Wer mich ein wenig bes­ser kennt, weiß um mei­ne Abneigung gegen­über Käse (ganz anders bei Tanja, die fast alle Käsesorten rauf und run­ter wert­schätzt und liebt). Jede Ausnahme bestä­tigt die Regel, so akzep­tie­re ich durch­aus mil­den Mozzarella oder Ricotta/Frischkäse, der unter Käseliebhabern aber nur gering­schät­zig belä­chelt wird, weil eher geschmacks­neu­tral. Darum mag ich ihn und fin­de ihn ok. 

Seit ges­tern befin­den wir uns in Paestum, im Herzen Kampaniens gele­gen, und sind umge­ben von Molkereien und Käsereien. Hier wird, oh welch edle Kugel – Büffelmozzarella, Ricotta (mit dem die zum nie­der­knien guten Cannoli gefüllt wer­den), Büffelmilchbutter etc. in rau­hen Mengen und in gran­dio­ser Qualität pro­du­ziert. Dies froh­lockt als Highlight Nr. 1 in die­sen Tagen.
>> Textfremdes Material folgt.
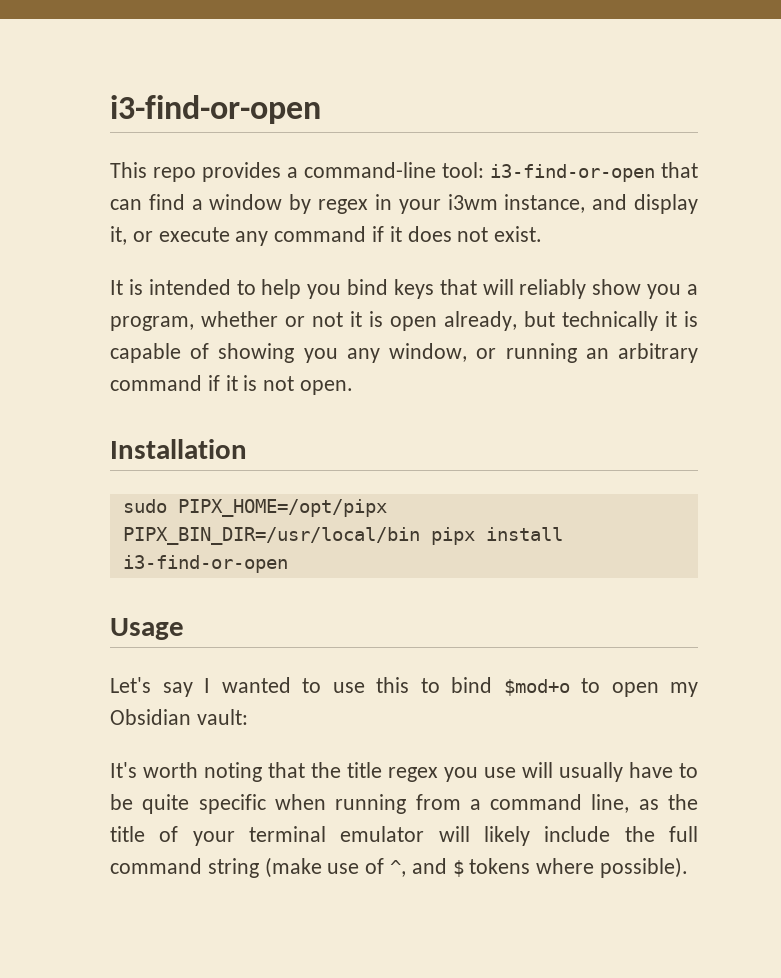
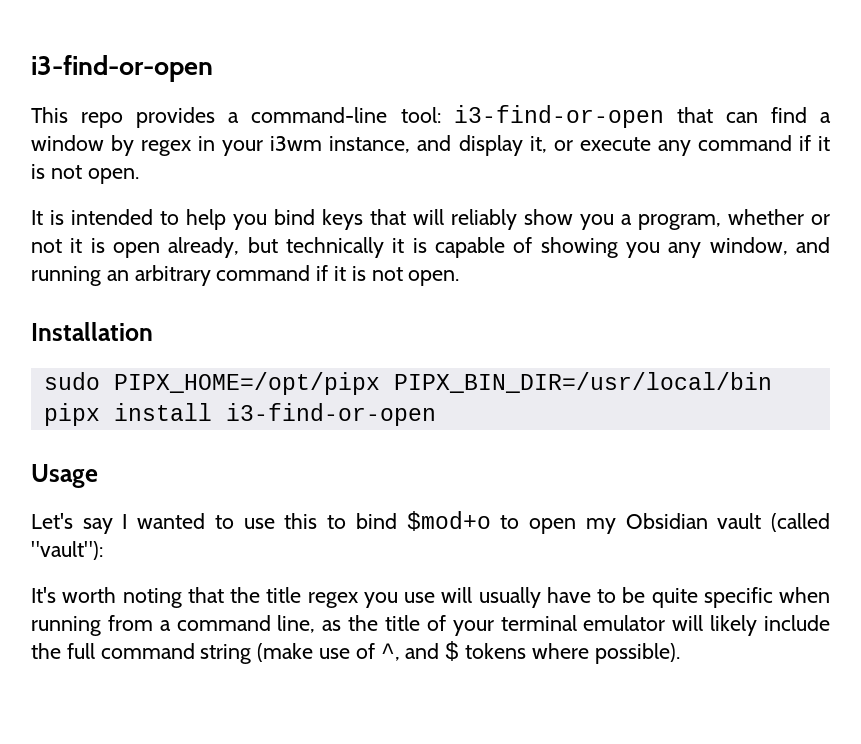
- This repo provides a command-line tool: i3-find-or-open that can find a window by regex in your i3wm instance, and display it, or execute any command if it does not exist.
+ This repo provides a command-line tool: i3-find-or-open that can find a window by regex in your i3wm instance, and display it, or execute any command if it is not open.
- It is intended to help you bind keys that will reliably show you a program, whether or not it is open already, but technically it is capable of showing you any window, or running an arbitrary command if it is not open.
+ It is intended to help you bind keys that will reliably show you a program, whether or not it is open already, but technically it is capable of showing you any window, and running an arbitrary command if it is not open.
- Let's say I wanted to use this to bind $mod+o to open my Obsidian vault:
+ Let's say I wanted to use this to bind $mod+o to open my Obsidian vault (called "vault"):

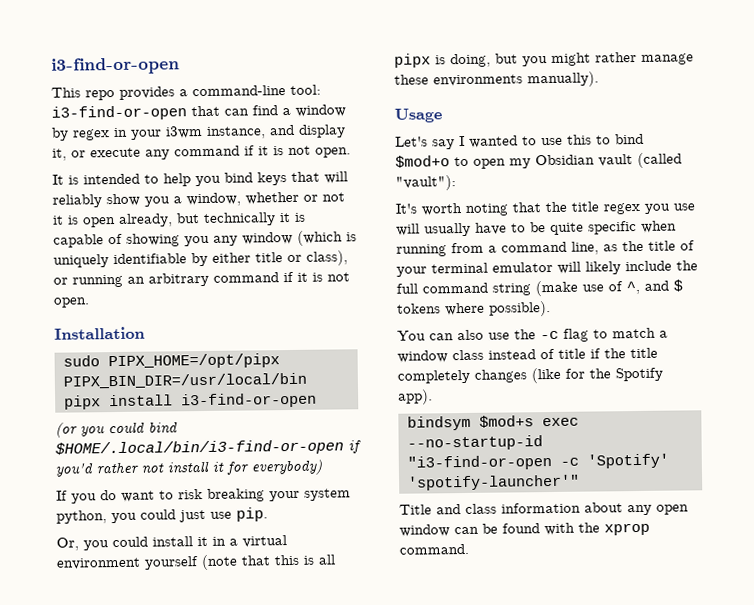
- It is intended to help you bind keys that will reliably show you a program, whether or not it is open already, but technically it is capable of showing you any window, and running an arbitrary command if it is not open.
+ It is intended to help you bind keys that will reliably show you a window, whether or not it is open already, but technically it is capable of showing you any window (which is uniquely identifiable by either title or class), or running an arbitrary command if it is not open.
+ (or you could bind $HOME/.local/bin/i3-find-or-open if you'd rather not install it for everybody)
+ If you do want to risk breaking your system python, you could just use pip.
+ Or, you could install it in a virtual environment yourself (note that this is all pipx is doing, but you might rather manage these environments manually).
+ You can also use the -c flag to match a window class instead of title if the title completely changes (like for the Spotify app).
+ bindsym $mod+s exec --no-startup-id "i3-find-or-open -c 'Spotify' 'spotify-launcher'"
+ Title and class information about any open window can be found with the xprop command.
Das zwei­te Highlight ist, auch der Geist ver­spürt hie und da Hunger, in der Tat Paestum selbst, eine grie­chi­sche Ruinenstätte aus der Gründungszeit rund 600 v.Chr. (Details hier­zu ger­ne unter Wikipedia: https://de.wikipedia.org/wiki/Paestum ). Der geneig­te Leser hat rich­tig ver­stan­den … eine grie­chi­sche Tempelruine auf ita­lie­ni­schem Boden, erwei­tert in römi­scher Zeit, wie unge­wöhn­lich. Erst 1752 nach Jahrhunderten wie­der­ent­deckt, domi­nie­ren 3 dori­sche Tempelanlagen die Szenerie, umge­ben von einer Vielzahl von Hausruinen, Bädern sowie einem Amphitheater. Und auch wenn wir zuge­be­ner­ma­ßen ansons­ten nicht zu den eif­ri­gen Museumsgängern gehö­ren – das ange­schlos­se­ne Paestum Museo, im Eintrittspreis ent­hal­ten, mit den aus­ge­stell­ten Artefakten ist wirk­lich klas­se und sehens­wert. Als Prunkstück der Ausstellung begeis­tert z.B. das Bildnis eines Tauchers, gemalt auf der Innenseite eines gefun­de­nen Sargdeckels. Klingt schräg, und wenn man in sei­ner geschicht­li­chen Unkenntnis dar­über nach­denkt, ist es dies irgend­wie auch.